Jen: The book doesn't say wands were pointed at Pansy or all Slytherin
students or in any direction. The text says, "Then the Hufflepuffs
stood, and almost at the same moment, the Ravenclaws, all of them with
their backs to Harry, all of them looking toward Pansy instead, and
Harry, awestruck and overwhelmed, saw wands emerging everywhere, pulled
from beneath cloaks and from under sleeves." (DH, chap. 31, p. 610, Am.
ed.)

The students are 'looking toward Pansy' and wands are starting to
emerge.
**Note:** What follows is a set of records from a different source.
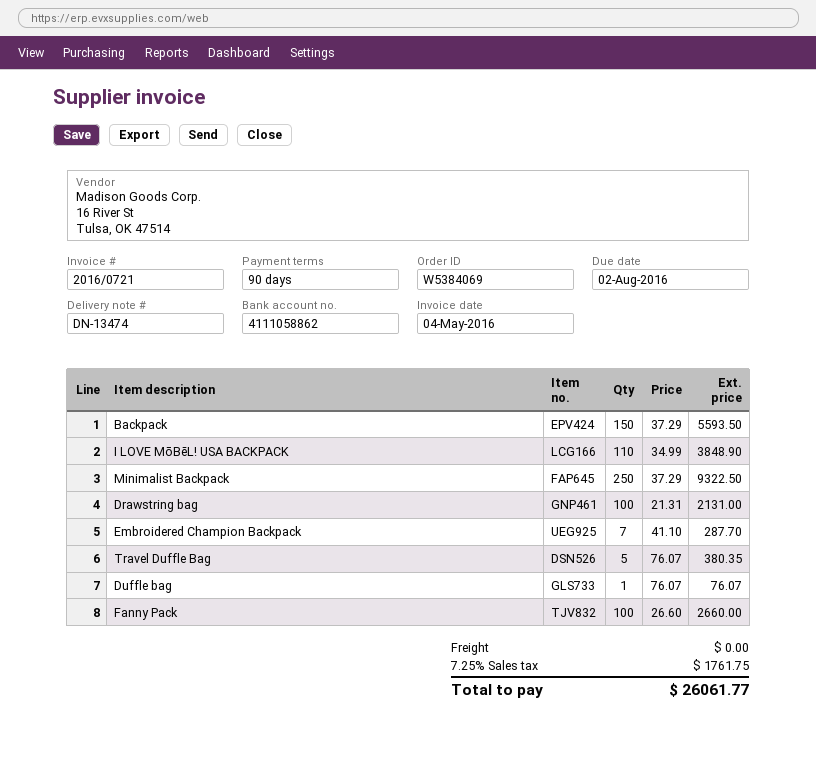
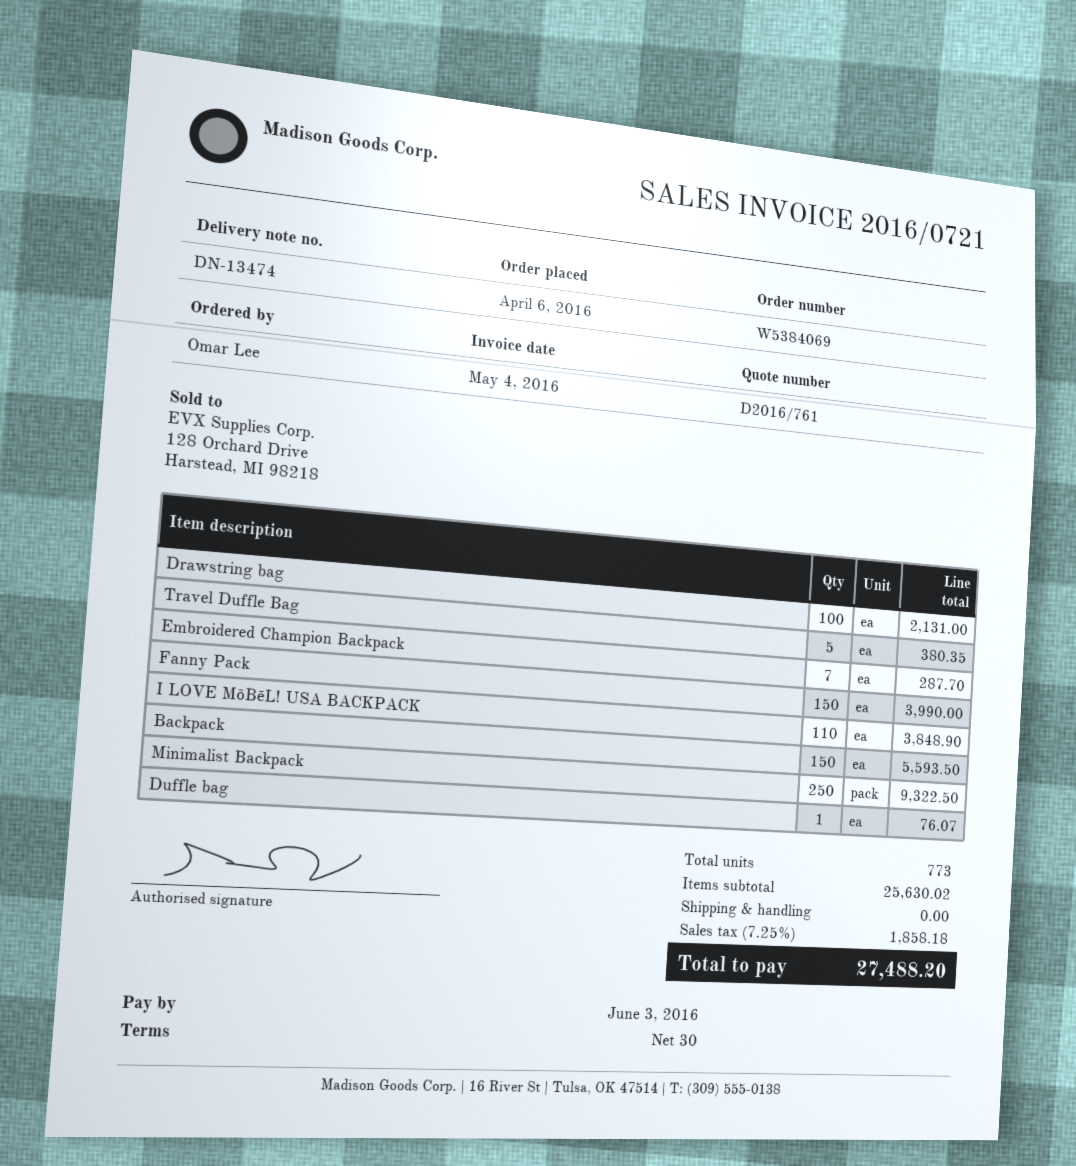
payment terms: 90 days -> 30 days
due date: 2016-08-02 -> 2016-06-03
Fanny Pack: 100 for 2660.00 -> 150 for 3990.00
tax: 7.25% = 1761.75 -> 7.25% = 1858.18
total: 26061.77 -> 27488.20

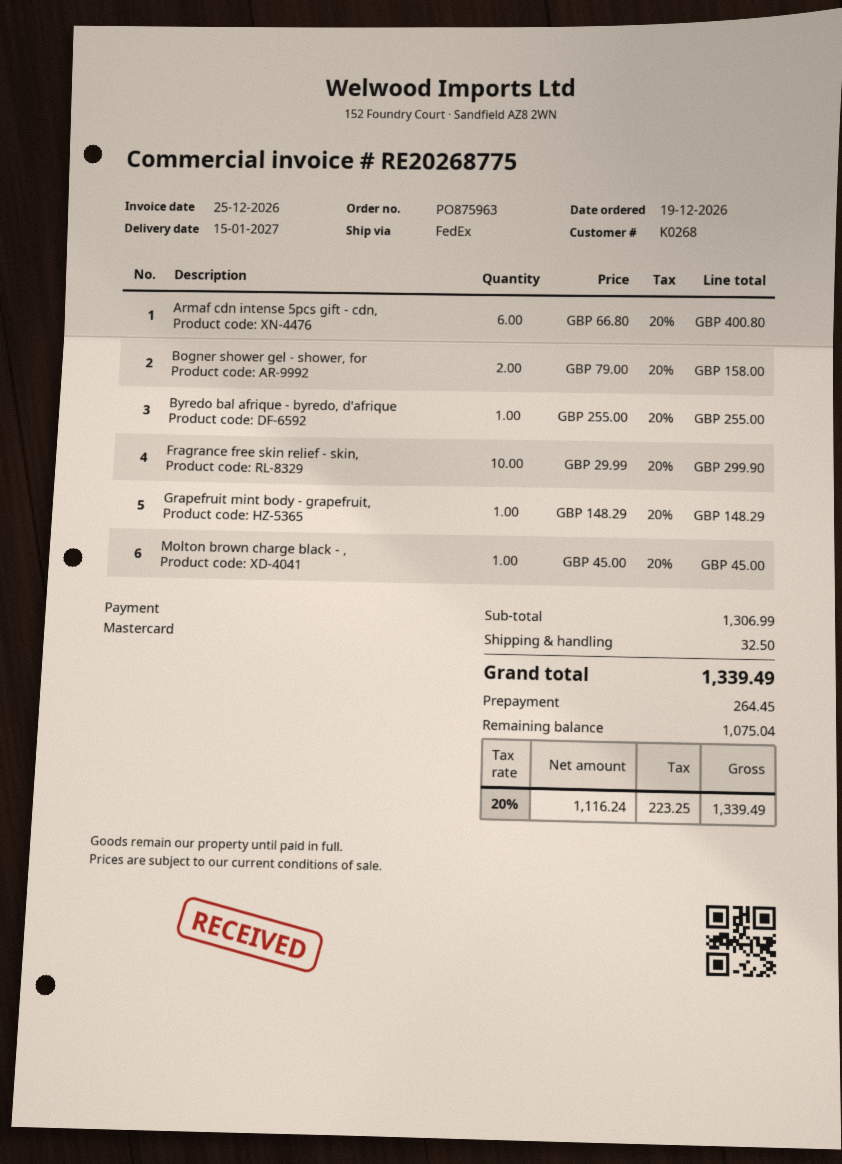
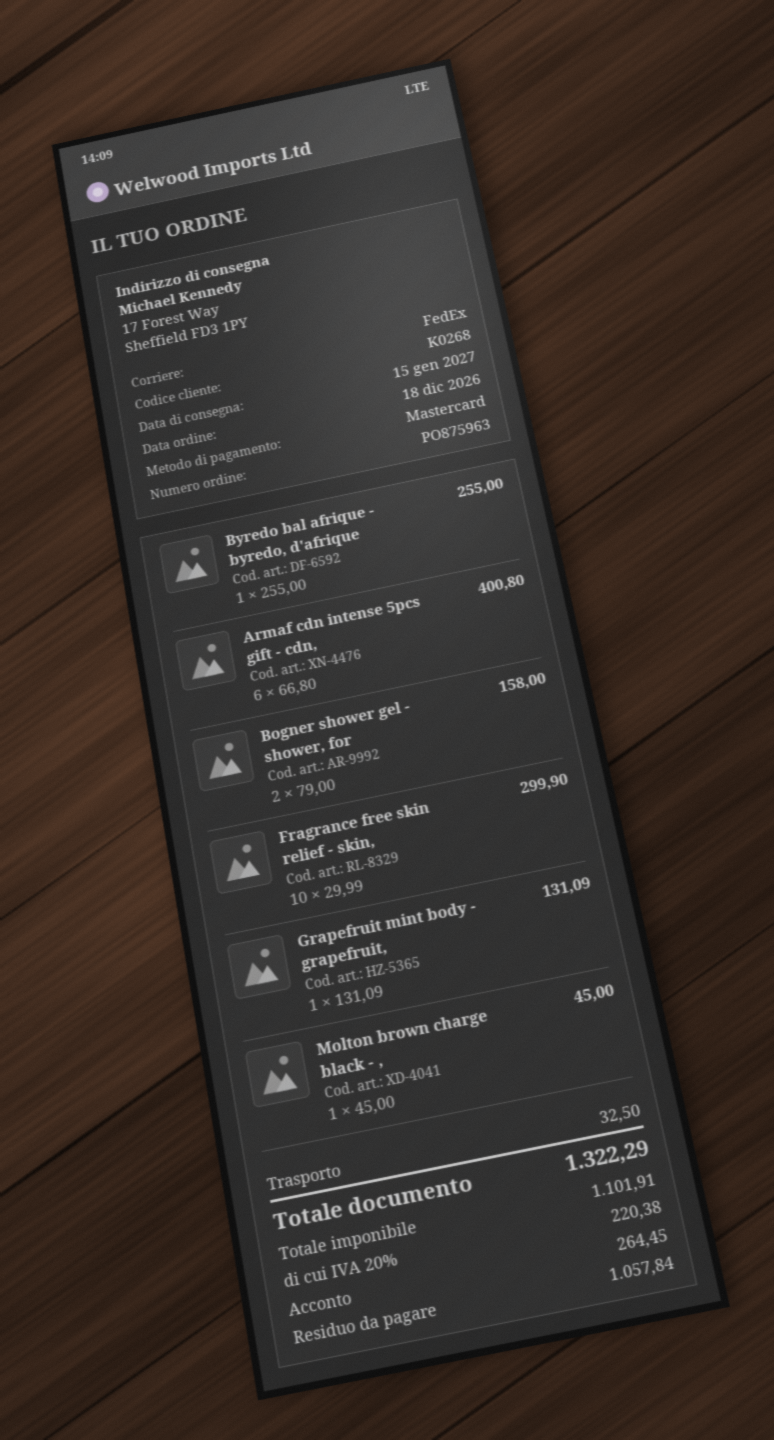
order date: 2026-12-19 -> 2026-12-18
Grapefruit mint body - grapefruit,: 1 x 148.29 = 148.29 -> 1 x 131.09 = 131.09
net: 1116.24 -> 1101.91
tax: 20% = 223.25 -> 20% = 220.38
total: 1339.49 -> 1322.29
balance: 1075.04 -> 1057.84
It seems like a very big deal to leave out if the wands were
pointing directly at Pansy or Slytherin house because that changes the
scene from what it's meant to be imo, the symbolic moment when the
students of Hogwarts declared their intention to oppose Voldemort
rather than hand over Harry in an attempt to save themselves. (I
speculate that after the year they'd spent under DEs, most students
realized it was folly to put their faith and safety in the hands of
Voldemort and his followers.)

Debbie:
I reread this scene last night and came to the same conclusion you did.  It
also occurred to me that Pansy was a prefect back in OOP and that as a 7th
year prefect (or, more likely, Head Girl considering that Voldemort was in
control of Hogwarts) was a leader and authority figure in her House.  We
also don't know what Pansy's behavior was like throughout the year, but
based on what we've seen of her in the past I'd bet she would have rather
relished dishing out punishment, too, or at the very least watching it being
dished out.  If that's the case, I couldn't imagine any Slytherin taking the
risk of overtly dissenting from her attempt to capitulate to Voldemort, and
certainly supporting Harry in that moment would have endangered them.  As a
result, requiring all of the Slytherins to evacuate was for their own
safety.

By the same token, given Slytherin's status as the favorite house under the
Voldemort regime, and the evident enthusiasm of some members of Slytherin
for Dark punishment, would you trust them enough to let them fight?  I don't
care for McGonagall's reaction to Harry's Crucio, but I think as a wartime
decision, asking all the Slytherins to leave was a reasonable one.

Debbie
whose computer has lately been eating her drafts before she could post them


[Non-text portions of this message have been removed]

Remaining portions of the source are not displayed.